Proprio Cia ha invitato ad andare a visionare i profili personali delle sei formatrici che hanno chiesto all'assessora di incontrarle per farsi spiegare cosa realmente fanno (e quindi si parla di prevenzione alla violenza di genere e al bullismo e si riflette sulla disparità tra uomo e donna nel mercato del lavoro e altro QUI APPROFONDIMENTO) spiegando che ''si può notare che ci troviamo di fronte a dei veri e propri attivisti politici che promuovono pensieri fuorvianti capaci di minare l’equilibrio dei nostri ragazzi''. Si tratta di post (tra l'altro datatissimi QUI ARTICOLO) che riguardano il Dolomiti Pride, spettacoli teatrali, uno sulla campionessa Paola Egonu e sullo ius soli.

 

 

Insomma dei post scritti in italiano corrente che denotano un bel livello culturale e che riescono ad esternare un pensiero che va al di là dei selfie mentre si mangia o le foto di alimenti e gattini.

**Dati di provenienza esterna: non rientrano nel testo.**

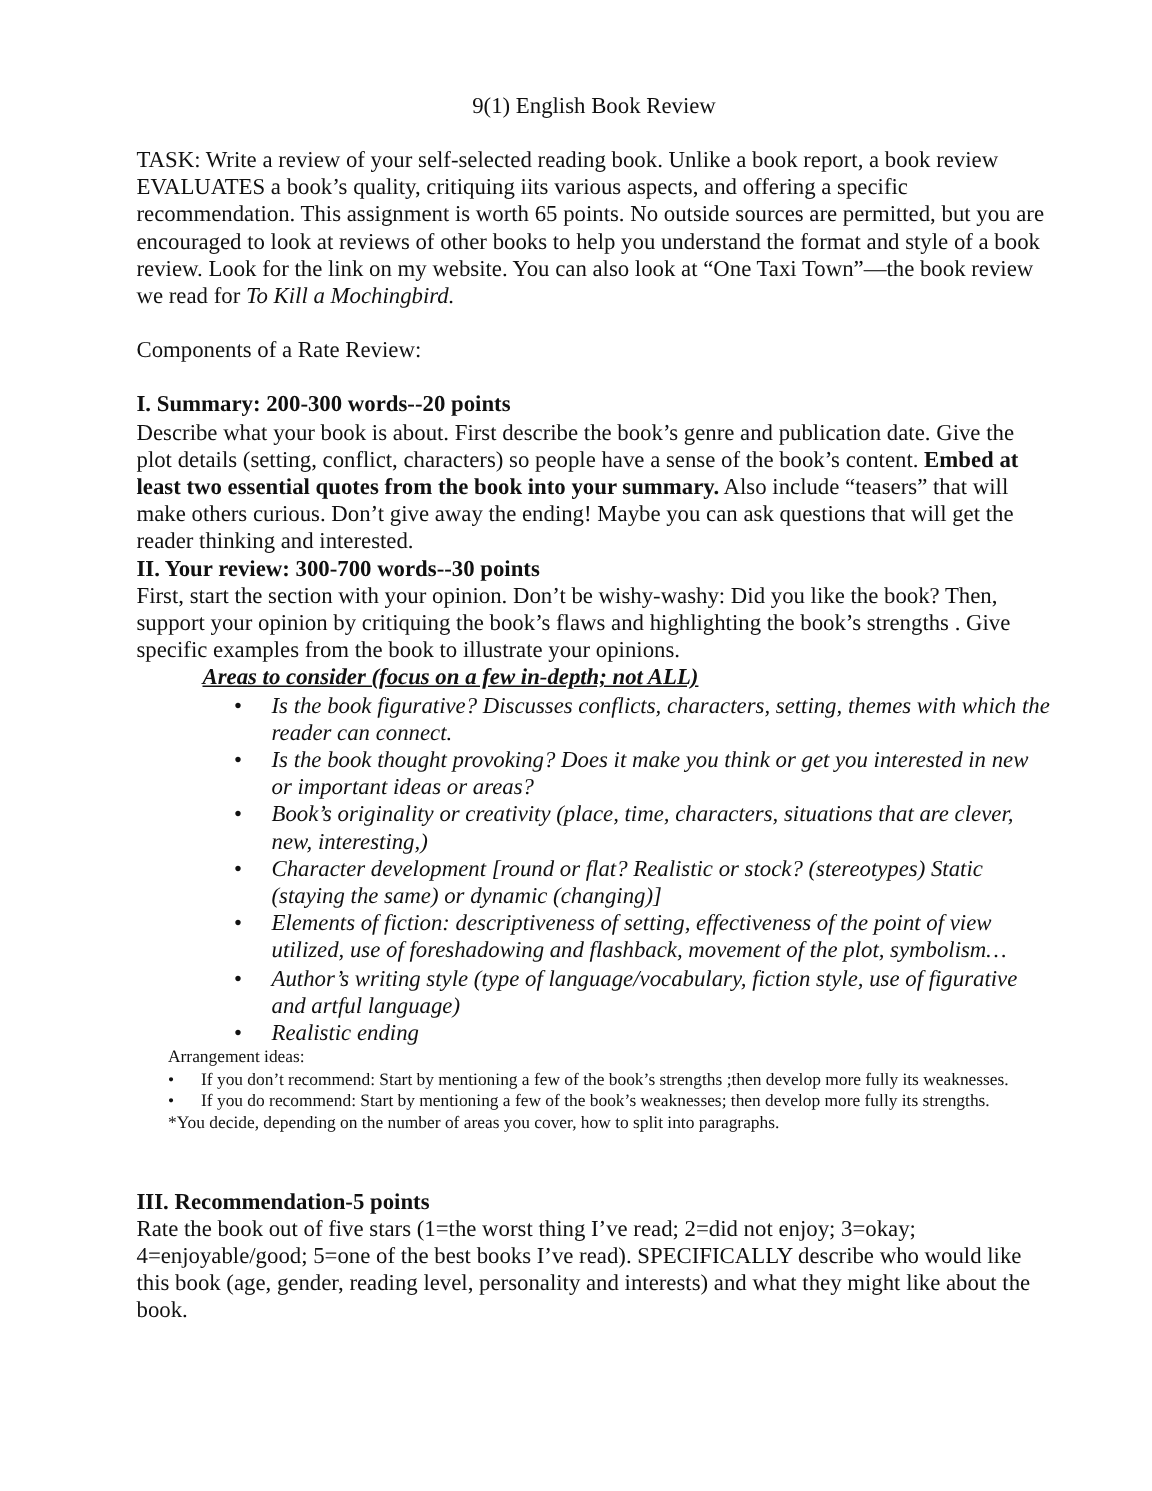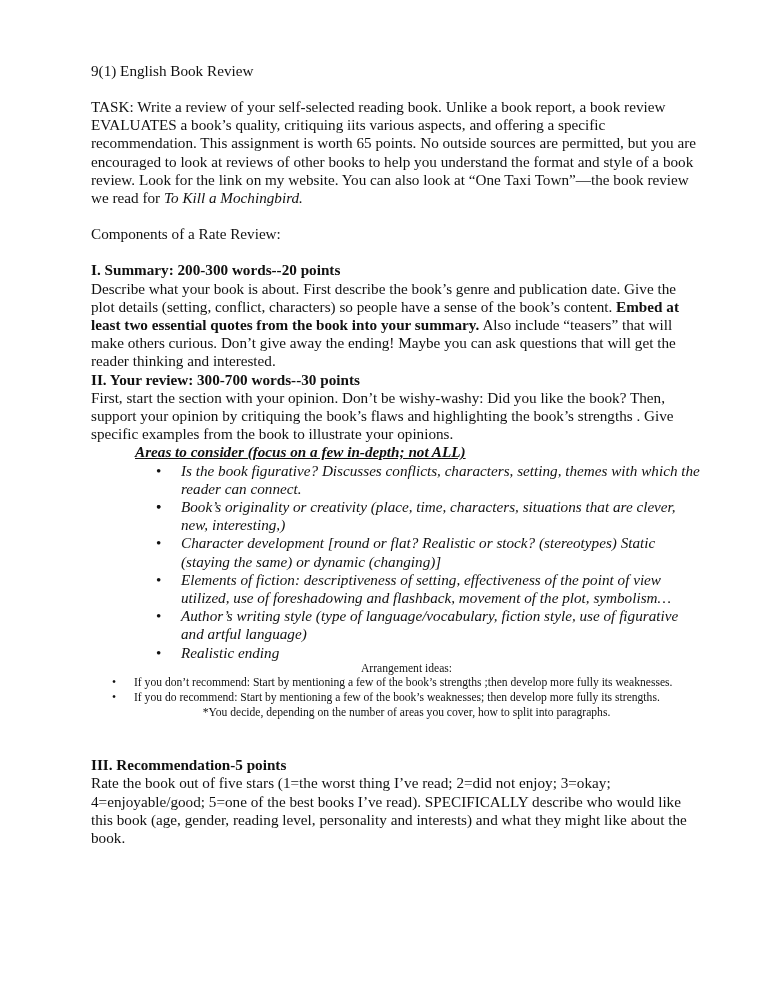--- a/index.html
+++ b/index.html
@@ -9,7 +9,7 @@
     color: #111111;
   }
   .page { position: absolute; left: 91px; top: 62px; width: 610px; }
-  .title { text-align: left; font-size: 15.2px; line-height: 18px; margin: 0 0 18px 0; padding-left: 0; }
+  .title { text-align: center; font-size: 15.2px; line-height: 18px; margin: 0 0 18px 0; padding-left: 0; }
   p { margin: 0; font-size: 15.2px; line-height: 18.2px; }
   .para { margin-bottom: 18px; }
   .heading { font-weight: bold; }

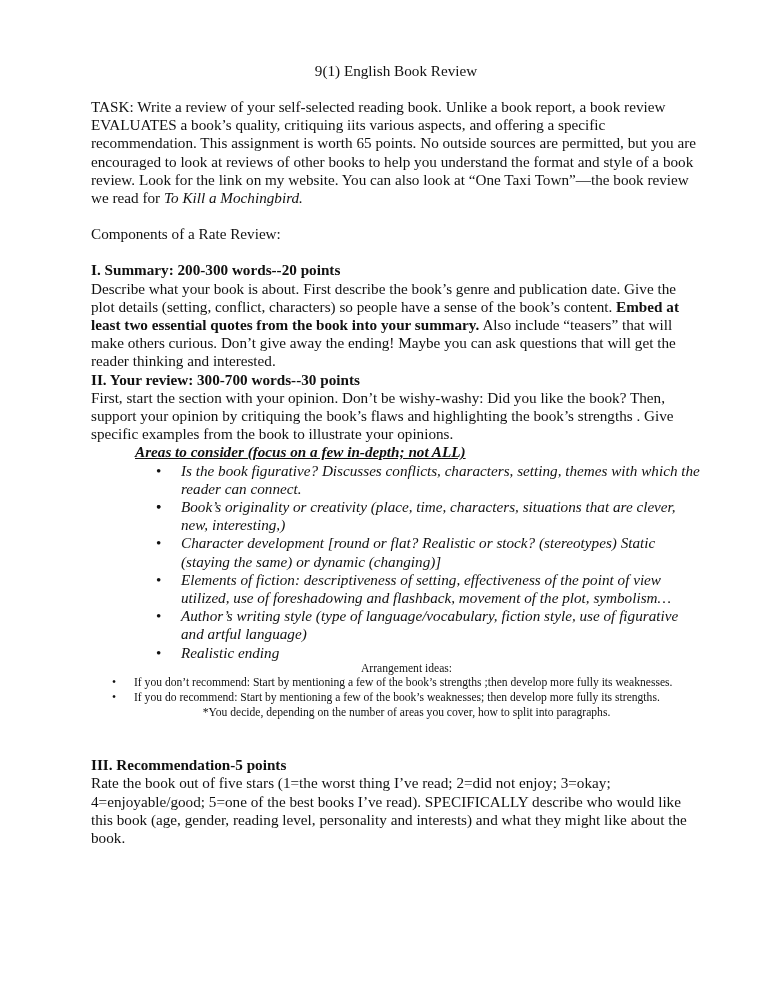--- a/index.html
+++ b/index.html
@@ -48,7 +48,7 @@
     <p class="areas-heading">Areas to consider (focus on a few in-depth; not ALL)</p>
     <ul class="areas">
       <li><span class="bullet">•</span><span>Is the book figurative?  Discusses conflicts, characters, setting, themes with which the reader can connect.</span></li>
-      <li><span class="bullet">•</span></li>
+      <li><span class="bullet">•</span><span>Is the book thought provoking?  Does it make you think or get you interested in new or important ideas or areas?</span></li>
       <li><span class="bullet">•</span><span>Book’s originality or creativity (place, time, characters, situations that are clever, new, interesting,)</span></li>
       <li><span class="bullet">•</span><span>Character development [round or flat?  Realistic or stock? (stereotypes) Static (staying the same) or dynamic (changing)]</span></li>
       <li><span class="bullet">•</span><span>Elements of fiction: descriptiveness of setting, effectiveness of the point of view utilized, use of foreshadowing and flashback, movement of the plot, symbolism…</span></li>

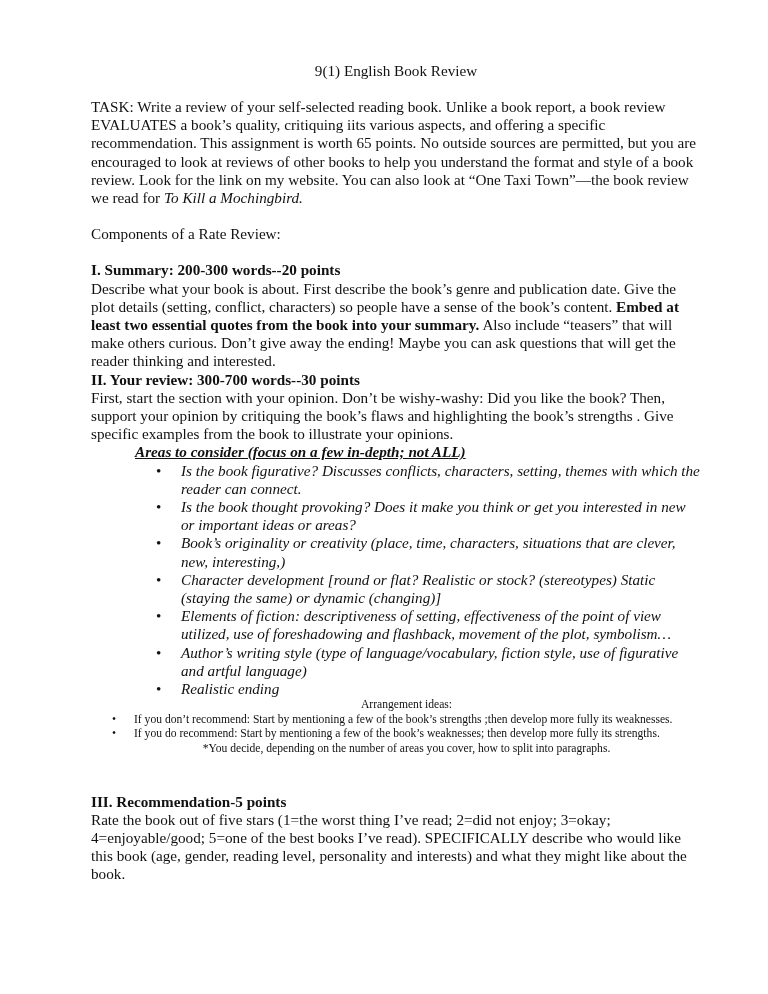--- a/index.html
+++ b/index.html
@@ -19,7 +19,7 @@
   ul.areas li { position: relative; padding-left: 90px; font-style: italic; font-size: 15.2px; line-height: 18.2px; }
   ul.areas li .bullet { position: absolute; left: 65px; top: 0; font-style: normal; }
   .arr-block { margin-left: 21px; font-size: 11.6px; line-height: 14.6px; margin-top: 0; }
-  .arr-block p { font-size: 11.6px; line-height: 14.6px; text-align: center; }
+  .arr-block p { font-size: 11.6px; line-height: 14.6px; }
   ul.arr { list-style: none; margin: 0; padding: 0; }
   ul.arr li { position: relative; padding-left: 22px; font-size: 11.6px; line-height: 14.6px; }
   ul.arr li .bullet { position: absolute; left: 0; top: 0; }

Ed è proprio per questo, per l'assurdità dell'attacco a delle semplici cittadine che alla politica hanno chiesto di dialogare e che hanno avuto come riposta, da Cia, quella che è stata definita una ''caccia alle streghe'', che in tanti si stanno organizzando per usare l'hashtag #anchioattivista. Basta leggere, fare una qualsiasi attività ricreativa, lavorare, giocare con i propri bambini, aver partecipato ad un'opera teatrale o essere stato tra i 10.000 che hanno sfilato al Dolomiti Pride. Insomma, vale tutto per essere #anchioattivista. Perché la solidarietà non ha confini e come scrive una ragazza: ''Ma se insegnare a scuola, esibirsi come musicista e andare a teatro sono considerati gesti sovversivi, attivisti non lo siamo tutti? #anchioattivista''.